Acura has been a little bit of a joke lately. They've become a brand about shield grilles, crazy headlights and cars that are about as memorable as a trip to Dunkin' Donuts. That could be why Honda's made some recent moves to show they're serious about making good Acuras.
Today, Honda announced it was officially breaking the Honda and Acura divisions into two separate entities beginning next month, with its own sales and marketing strategies. This was the second step after giving Acura a bespoke product planning department. It's moving in the right direction.
American Honda sales exec John Mendel said in the release:
The realignment strategy that has created a new Acura Division reflects our growing commitment and the increased level of resources and leadership we are focusing on the Acura brand on a global basis.
Global, huh? You sense they've noticed what Nissan is doing with Infiniti lately.
Those who closely follow Jalopnik may have guessed that we're totally underwhelmed by anything Acura's turning out these days. In fact, it's easy to write Acura off based on what they're currently selling.
While competent and not offensively ugly, there isn't an Acura on sale to really get excited about. They make good cars, not great ones. And there are some truly great cars on sale today. Worse, Acura has made great cars before. Even if they didn't have great style.
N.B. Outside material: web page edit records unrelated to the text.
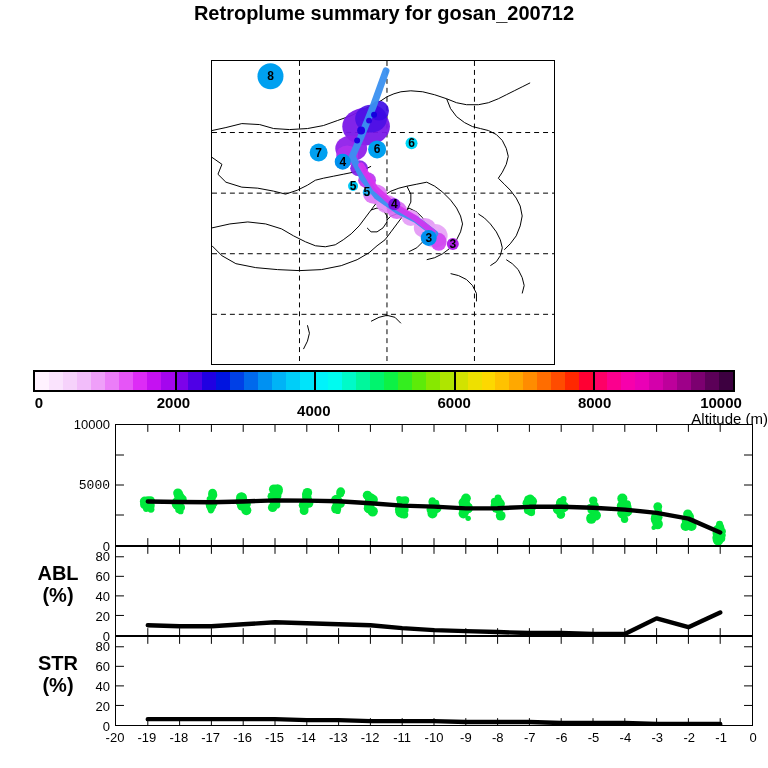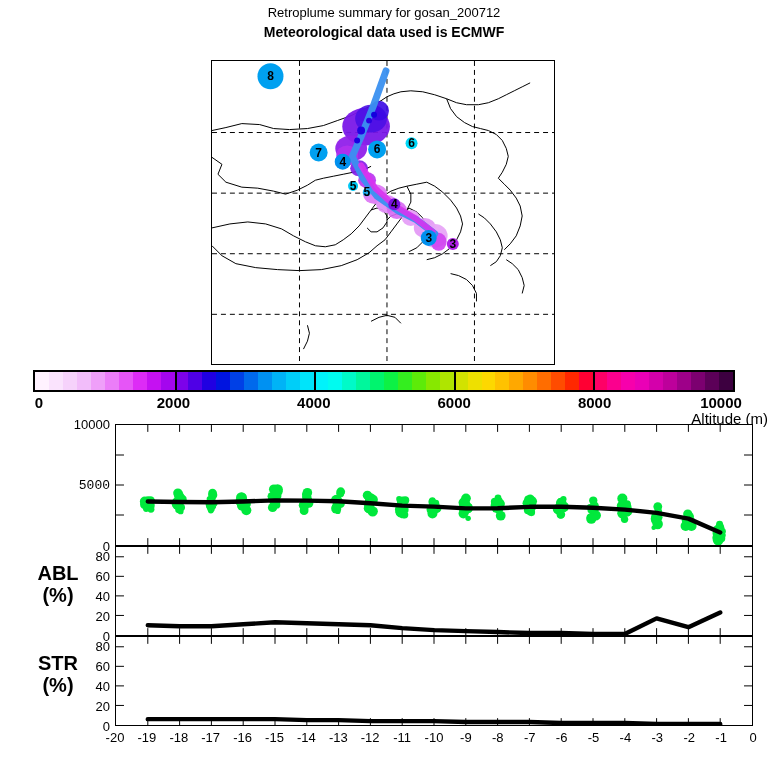--- a/index.html
+++ b/index.html
@@ -2,21 +2,21 @@
 <html><head>
 <meta charset="utf-8">
 <style>
   html,body{margin:0;padding:0;background:#ffffff;}
   body{width:768px;height:768px;position:relative;overflow:hidden;
        font-family:"Liberation Sans",sans-serif;color:#000;}
   .lay{position:absolute;}
 
   
   #title-block{left:0;top:0;width:768px;text-align:center;}
-  .t-main{font-size:13px;font-weight:normal;line-height:20px;margin-top:3px;}
+  .t-main{font-size:20px;font-weight:bold;line-height:20px;margin-top:3px;}
   .t-sub{font-size:15px;font-weight:bold;line-height:20px;white-space:pre;}
   .t-met{font-size:14px;font-weight:bold;line-height:18px;}
 
   
   #map-panel{left:211px;top:60px;width:344px;height:305px;
              border:1px solid #000;background:#fff;box-sizing:border-box;}
   #map-svg{display:block;width:100%;height:100%;}
 
   
   #colorbar-block{left:0;top:368px;width:768px;height:54px;}
@@ -42,21 +42,20 @@
   .xlab{position:absolute;font-size:13px;transform:translateX(-50%);
         white-space:nowrap;}
   #x-axis-title{position:absolute;left:115px;width:638px;top:322px;
         text-align:center;font-size:16px;font-weight:bold;}
 </style>
 </head>
 <body>
 
 <div class="lay" id="title-block">
   <div class="t-main">Retroplume summary for gosan_200712</div>
-  <div class="t-met">Meteorological data used is ECMWF</div>
 </div>
 
 <div class="lay" id="map-panel">
   <svg id="map-svg" viewBox="0 0 344 305" preserveAspectRatio="none">
     <g stroke="#000" stroke-width="1" stroke-dasharray="5,4" fill="none">
       <line x1="0" y1="72" x2="344" y2="72"></line>
       <line x1="0" y1="133" x2="344" y2="133"></line>
       <line x1="0" y1="194" x2="344" y2="194"></line>
       <line x1="0" y1="255" x2="344" y2="255"></line>
       <line x1="88" y1="0" x2="88" y2="305"></line>
@@ -197,21 +196,21 @@
       <div class="sw" style="background: rgb(212, 0, 171);"></div>
       <div class="sw" style="background: rgb(189, 0, 155);"></div>
       <div class="sw" style="background: rgb(158, 0, 137);"></div>
       <div class="sw" style="background: rgb(124, 0, 112);"></div>
       <div class="sw" style="background: rgb(92, 0, 88);"></div>
       <div class="sw" style="background: rgb(61, 0, 64);"></div>
     </div>
   <div id="cb-ticklabels">
       <span style="left: 39px;">0</span>
       <span style="left: 173.4px;">2000</span>
-      <span style="left: 313.8px;">4000</span>
+      <span style="left: 313.8px; margin-top: 8px;">4000</span>
       <span style="left: 454.2px;">6000</span>
       <span style="left: 594.6px;">8000</span>
       <span style="left: 721px;">10000</span>
     </div>
   <div id="cb-axis-label">Altitude (m)</div>
 </div>
 
 <div class="lay" id="ts-block">
 
   <div class="rowlabel" id="lbl-abl" style="top:138px;">

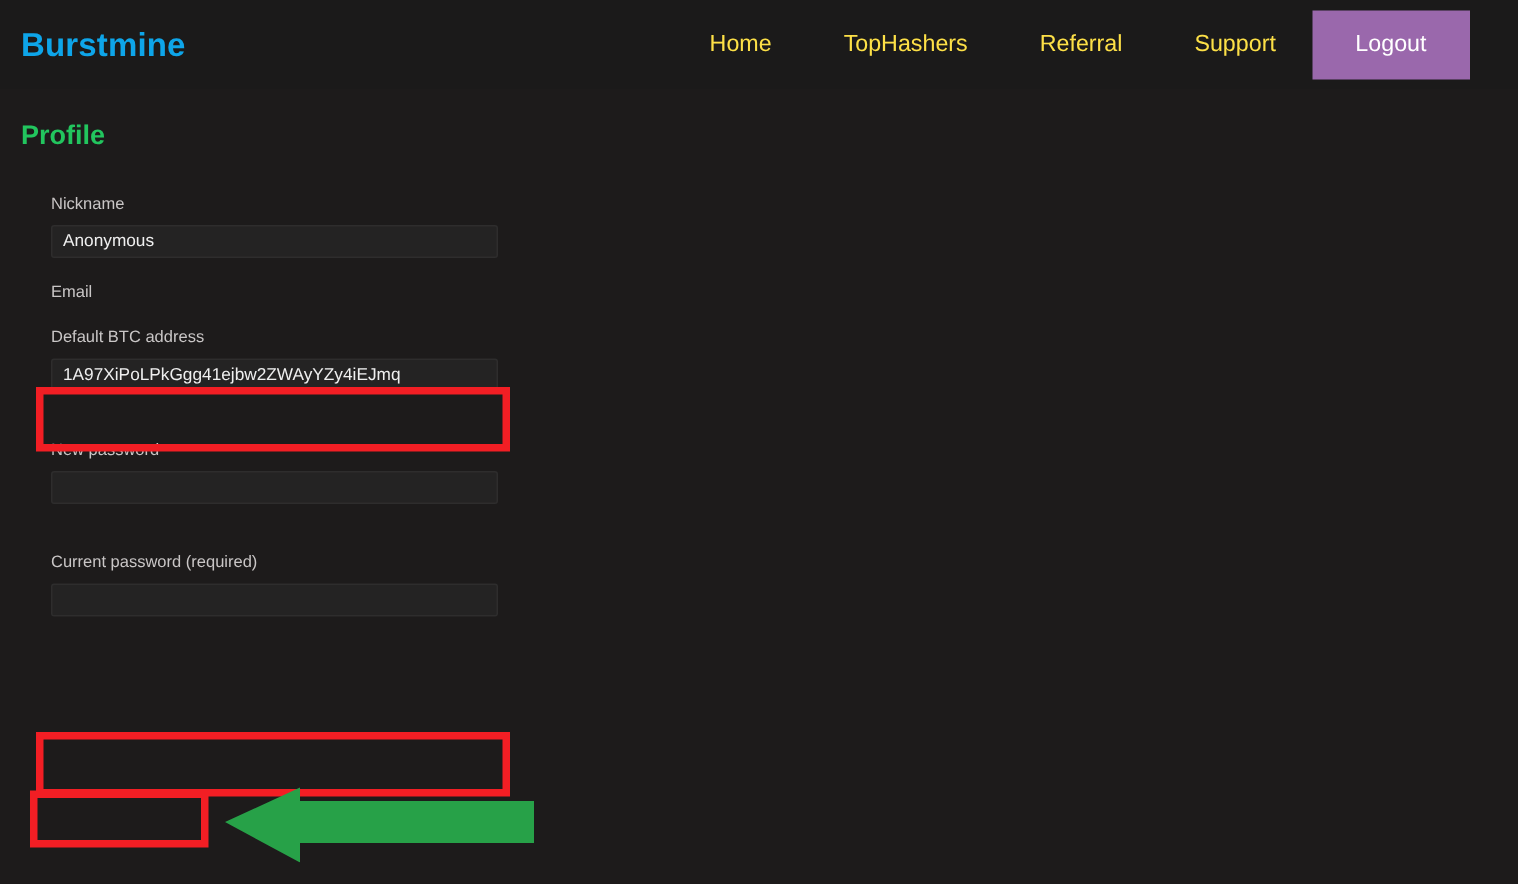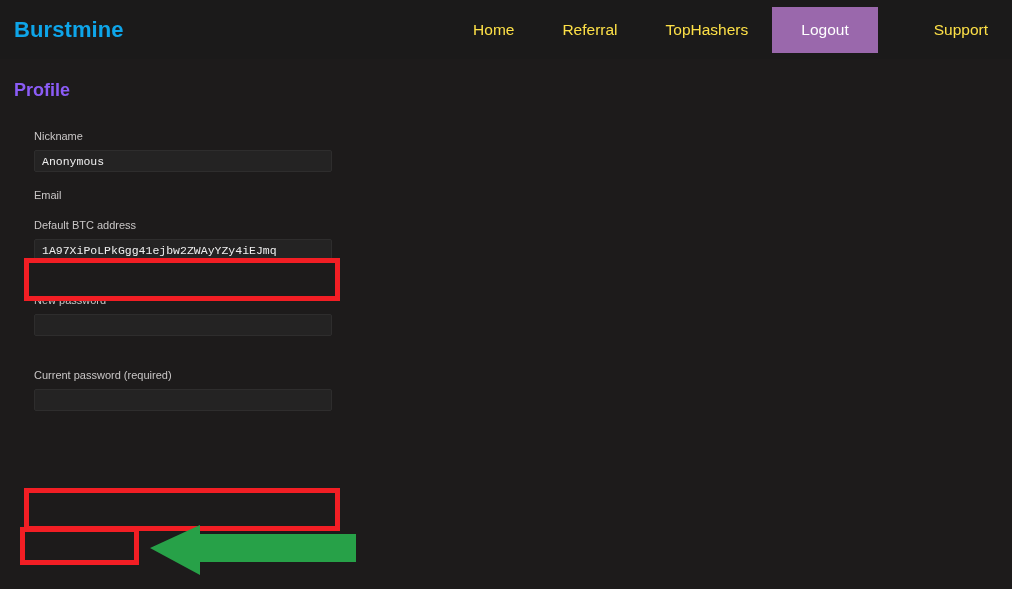--- a/index.html
+++ b/index.html
@@ -58,21 +58,21 @@
   }
 
   
   .page {
     padding: 0;
     position: relative;
   }
   .page-title {
     font-size: 18px;
     font-weight: bold;
-    color: #8b5cf6;
+    color: #22c55e;
     margin: 21px 0 0 14px;
   }
 
   .form {
     margin-left: 34px;
     width: 298px;
     position: relative;
   }
   .field {
     position: relative;
@@ -84,21 +84,21 @@
     line-height: 14px;
   }
   .field-input {
     width: 298px;
     height: 22px;
     background: #242323;
     border: 1px solid #2e2d2d;
     border-radius: 2px;
     color: #efefef;
     font-size: 11.5px;
-    font-family: Liberation Mono, monospace;
+    font-family: Liberation Sans, sans-serif;
     padding: 0 0 0 7px;
     box-sizing: border-box;
     outline: none;
     display: block;
   }
   .field-input::placeholder { color: #6a6a6a; }
 
   .sp-nickname  { margin-top: 28px; }
   .sp-email     { margin-top: 16px; }
   .sp-btc       { margin-top: 16px; }
@@ -153,24 +153,24 @@
     z-index: 45;
   }
 </style>
 </head>
 <body>
 
 <div class="navbar">
   <div class="brand">Burstmine</div>
   <div class="nav-links">
     <a class="nav-link" href="#">Home</a>
+    <a class="nav-link" href="#">TopHashers</a>
     <a class="nav-link" href="#">Referral</a>
-    <a class="nav-link" href="#">TopHashers</a>
+    <a class="nav-link" href="#">Support</a>
     <a class="nav-link logout" href="#">Logout</a>
-    <a class="nav-link" href="#">Support</a>
   </div>
 </div>
 
 <div class="page">
 
   <div class="page-title">Profile</div>
 
   <div class="form">
 
     <div class="field sp-nickname">

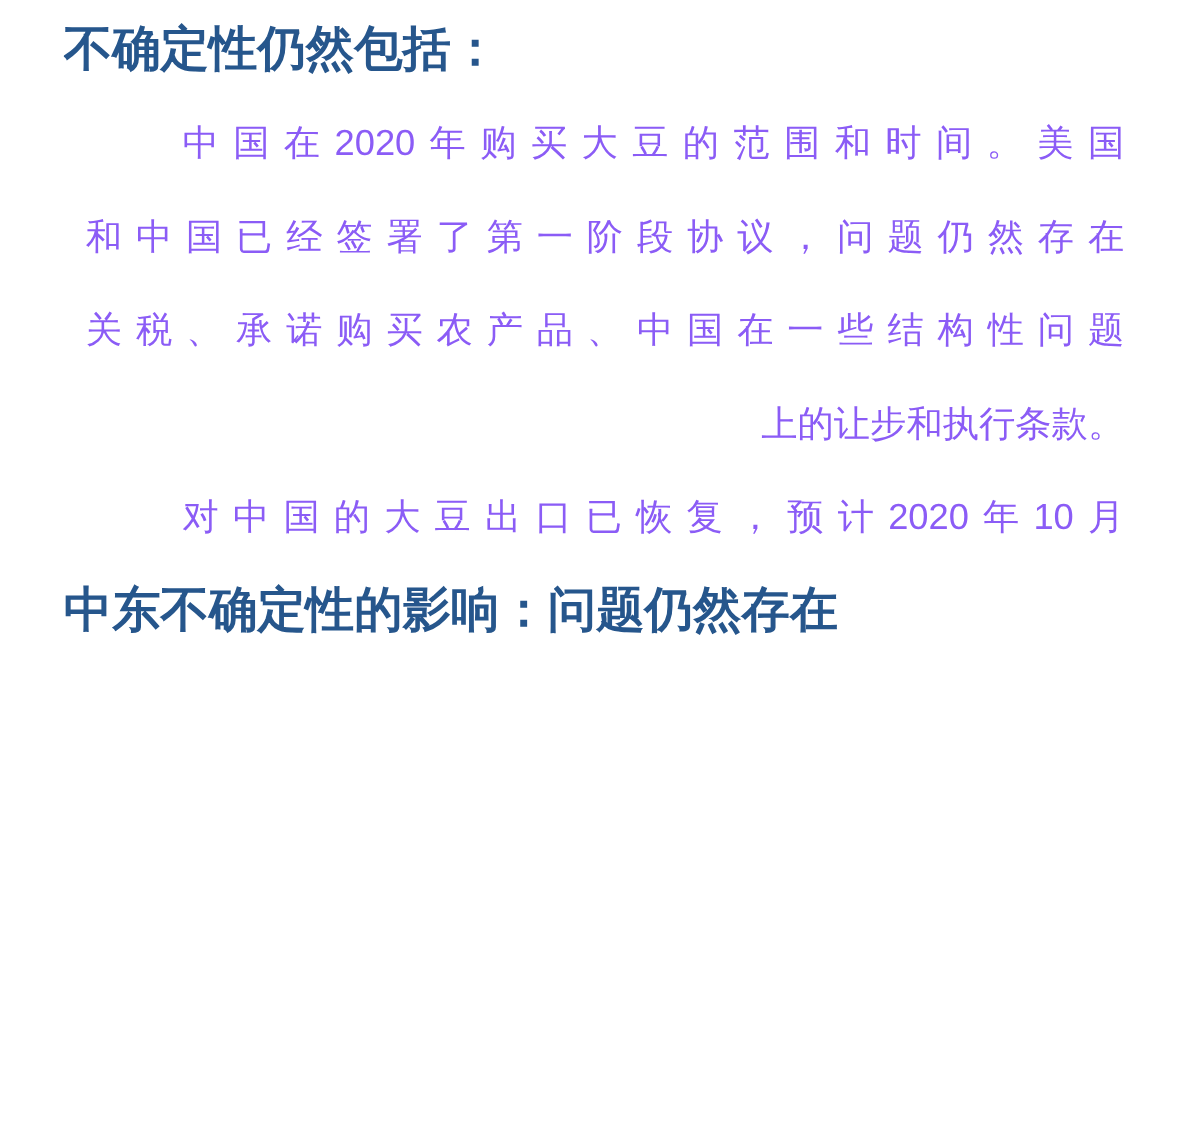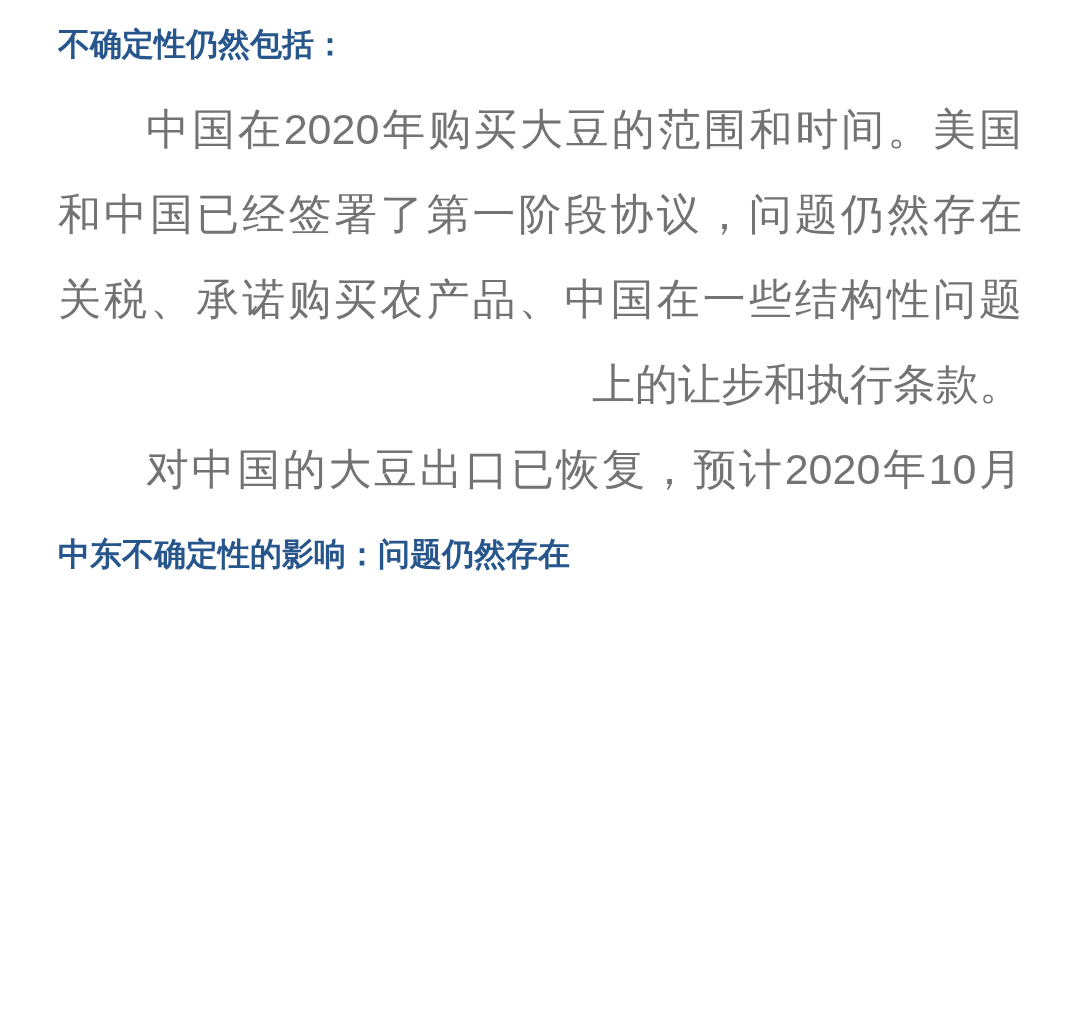--- a/index.html
+++ b/index.html
@@ -13,40 +13,41 @@
     height: 1034px;
     background: #ffffff;
     box-sizing: border-box;
     padding: 2px 58px 0 58px;
     overflow: hidden;
     font-family: "Liberation Sans", sans-serif;
   }
   .line {
     height: 85px;
     line-height: 85px;
-    font-size: 43px;
-    color: #737373;
+    font-size: 33px;
+    color: #8b5cf6;
     overflow: hidden;
     white-space: normal;
+    margin-left: 20px;
   }
   .justify {
     text-align: justify;
     text-align-last: justify;
     -moz-text-align-last: justify;
   }
   .lastline {
     text-align: right;
   }
   .indent {
     padding-left: 88px;
   }
   .heading {
     height: 85px;
     line-height: 85px;
-    font-size: 32px;
+    font-size: 44px;
     font-weight: bold;
     color: #26568c;
     text-align: left;
     overflow: hidden;
   }
 </style>
 </head>
 <body>
 
 <div class="page">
Acuras, aside from the NSX, have ever been iconic cars in the looks department. Handsome, yes. But calling these design classics is a stretch.
It's not their fault, though. Since its birth, Acura has largely been an outlet for American Honda to sell more expensive/quirkier Hondas marketed in Europe and Japan. There was hardly any effort or money spent making them look more special than mainstream models.
The introduction of the MDX changed that and that crossover is Acura's biggest hit right now. And when Acura did get a design language of its own, it got it very wrong with the current TL and the silver beaks everywhere. It took risks that failed. It's time to take some more risks, rather than trying to be conservative. We already have Lexus for that.
I'm sure the NSX will be great, but it isn't here yet. The TLX looks... fine. The RLX SH-AWD Hybrid is actually full of fascinating tech in an anonymous wrapper, so it could make a great sleeper. But why don't they just make all of the RLXs that interesting?
Dig some ways through and Acura has the pieces to make interesting cars that will be more than modified Hondas for much more money. So perhaps more autonomy is exactly what the doctor ordered.